7.  Customer Indemnification.  Customer shall indemnify and hold Talend, its licensors and its subsidiaries, affiliates, officers, directors, employees, and agents harmless from and against any and all claims, costs, damages, losses, liabilities and expenses (including reasonable attorneys' fees and costs) arising out of or in connection with the claim of a third party or data subject alleging that the Customer Data or its use has infringed the rights of, defamed or otherwise caused harm to, a data subject or third party, or violated applicable law; provided in any such case that Talend (a) gives written notice of the Claim promptly to You or the appropriate Customer representative; (b) gives Customer sole control of the defense and settlement of the Claim (provided that any settlement releases Talend of all liability and such settlement does not affect Talend's business); (c) provides to Customer all available information and assistance reasonably requested; and (d) has not compromised or settled such Claim.
 
8.  Privacy; Security; Disclosures.  Talend's privacy and security policies may be viewed at http://www.talend.com.  Talend reserves the right to modify its privacy and security policies from time to time or as required by applicable law. The Talend Cloud Services follows best practices for data security, using a third-party data center that is independently audited and certified as its host. (Compliance standards for such third party facility may be found at http://aws.amazon.com/compliance/ and http://aws.amazon.com/compliance/iso-27001-faqs/).  Talend occasionally may need to notify all users of the Talend Cloud Services of important announcements regarding the operation of the Talend Cloud Services, and may do this online or via email. 
 
9.  Termination.  Unless earlier terminated in accordance with Section 5.2, upon the expiration of the Subscription Term, Customer’s Cloud Subscription will cease, unless Customer and Talend have agreed to extend the applicable Subscription Term under this Agreement.  In such case, the terms and conditions of this Agreement shall remain in full force and effect throughout the duration of the extended Subscription Term.  
 
10.  Suspension of the Talend Cloud Services.
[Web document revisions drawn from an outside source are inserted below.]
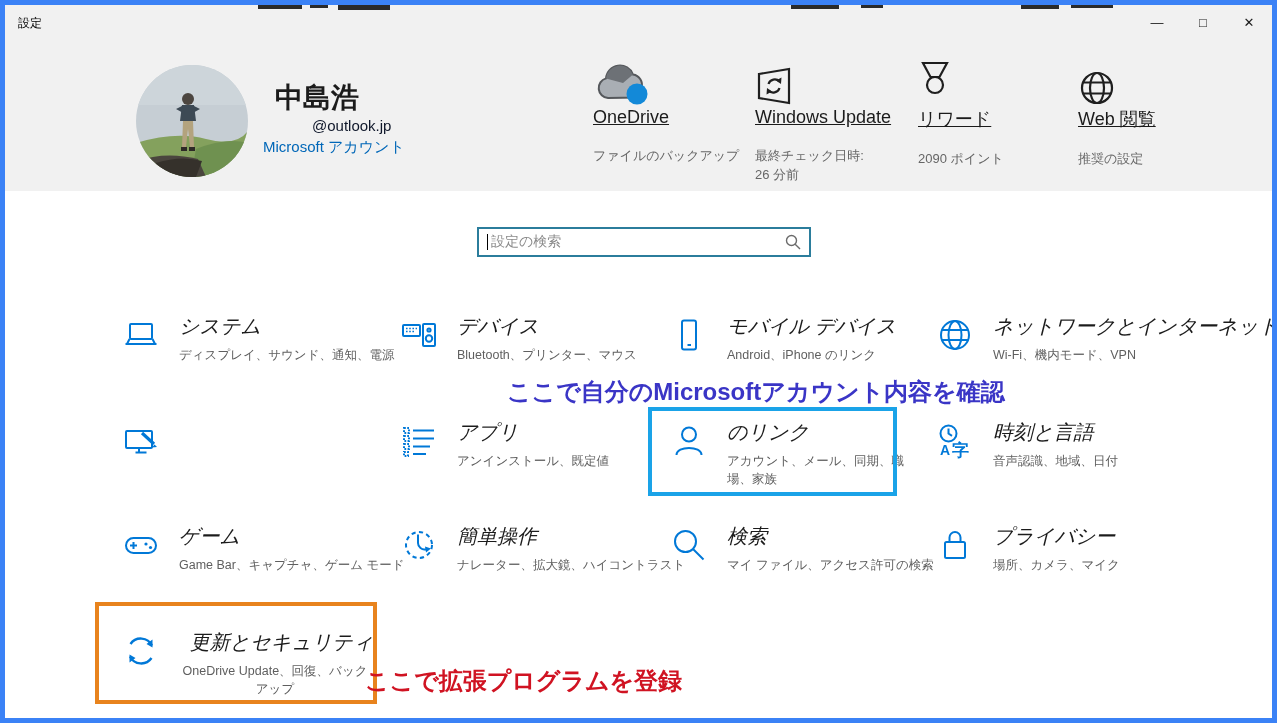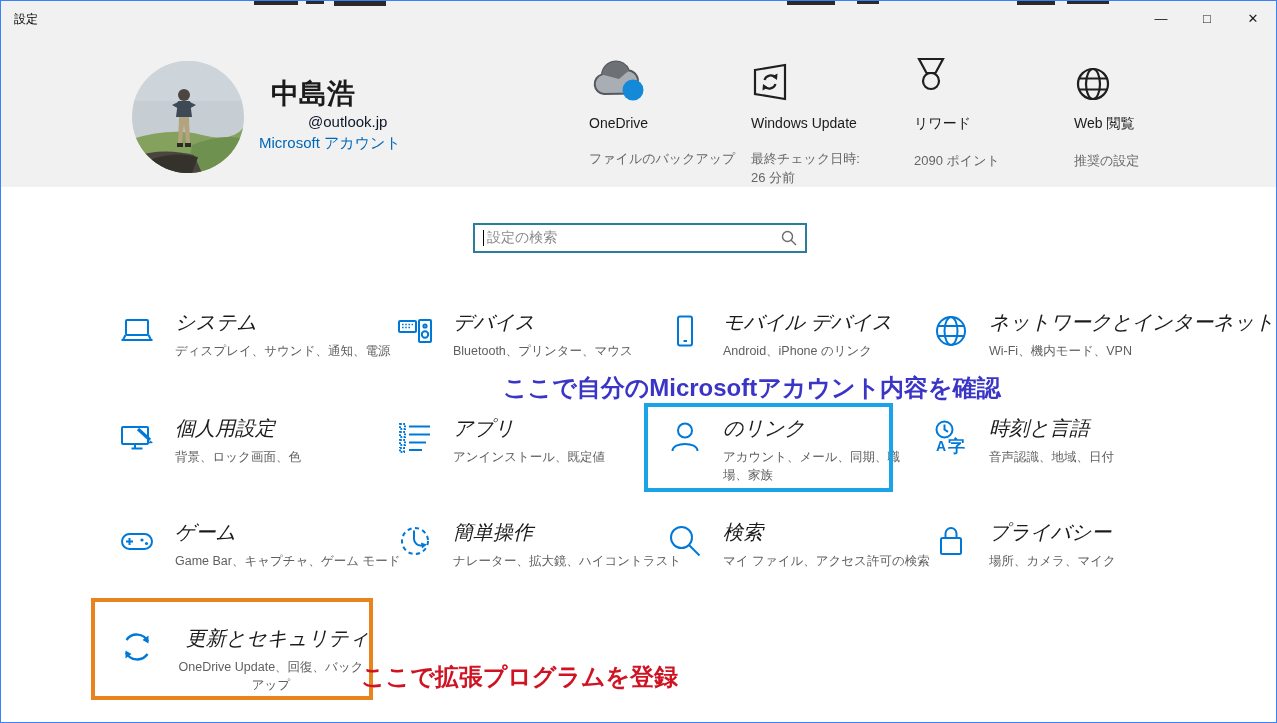"設定" .page { border: 1px solid #3b82f6 -> 5px solid #3b82f6 }
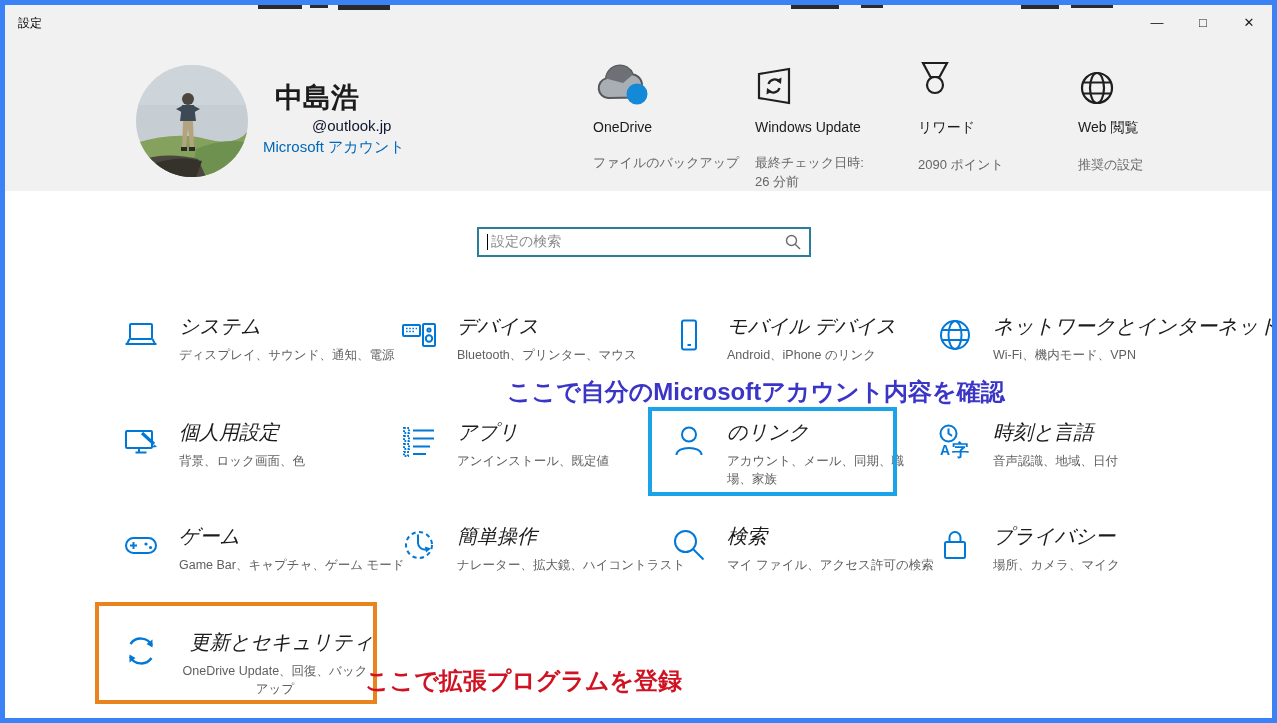"OneDrive" .quick .q-label { font-size: 14px -> 18px; margin-top: 12px -> none; text-decoration: none -> underline }
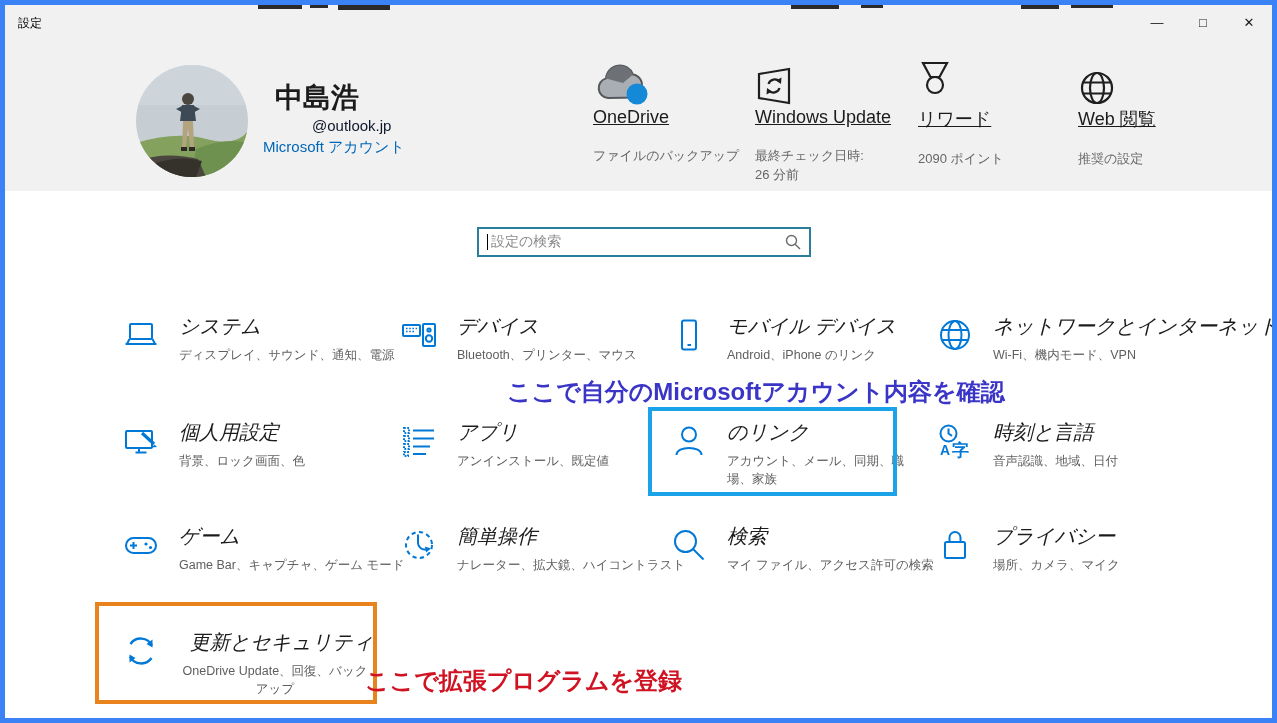"個人用設定" div.cat-text { html: <div> <div>個人用設定</div> <div>背景、ロック画面、色</div> </div> -> none }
In addition to its other rights under this Agreement, Talend may suspend Customer’s access to the Talend Cloud Services upon written notice to: (a) comply with any law, regulation, court order, or other governmental request or order which requires immediate action; or (b) for Customer’s non-payment of the applicable fees or for (c) any unauthorized use of the Talend Cloud Services by Customer or any of its End Users.  If suspended, Talend will promptly restore use of the Talend Cloud Services to Customer as soon as the event giving rise to the suspension has been resolved to Talend’s satisfaction.
 
11. Survival.  Section 2 and 4 plus Sections 7-11 of this Exhibit B shall survive any termination or expiration of this Agreement.